• **How to complete this task**:
Produce exactly the lines starting at the one containing "and time (world_backup_YYYY-MM-DD_HH-MM-SS.tar.gz)." and ending at the last line of the material, with nothing added.

• **Exercise input**:
= = = =

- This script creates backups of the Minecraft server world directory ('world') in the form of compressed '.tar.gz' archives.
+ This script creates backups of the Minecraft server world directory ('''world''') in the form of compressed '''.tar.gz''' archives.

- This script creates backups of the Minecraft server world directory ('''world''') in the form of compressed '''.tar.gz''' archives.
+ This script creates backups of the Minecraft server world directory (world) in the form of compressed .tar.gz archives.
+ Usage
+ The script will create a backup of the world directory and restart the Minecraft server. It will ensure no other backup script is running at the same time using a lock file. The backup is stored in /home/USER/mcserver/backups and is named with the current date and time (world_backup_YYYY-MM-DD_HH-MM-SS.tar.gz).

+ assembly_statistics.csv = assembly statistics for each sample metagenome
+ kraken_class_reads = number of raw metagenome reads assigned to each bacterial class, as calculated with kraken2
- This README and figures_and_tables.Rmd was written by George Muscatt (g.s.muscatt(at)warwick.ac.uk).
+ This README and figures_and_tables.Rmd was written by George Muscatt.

= = = =

• **Result for this exercise**:
+ The script will create a backup of the world directory and restart the Minecraft server. It will ensure no other backup script is running at the same time using a lock file. The backup is stored in /home/USER/mcserver/backups and is named with the current date and time (world_backup_YYYY-MM-DD_HH-MM-SS.tar.gz).

+ assembly_statistics.csv = assembly statistics for each sample metagenome
+ kraken_class_reads = number of raw metagenome reads assigned to each bacterial class, as calculated with kraken2
- This README and figures_and_tables.Rmd was written by George Muscatt (g.s.muscatt(at)warwick.ac.uk).
+ This README and figures_and_tables.Rmd was written by George Muscatt.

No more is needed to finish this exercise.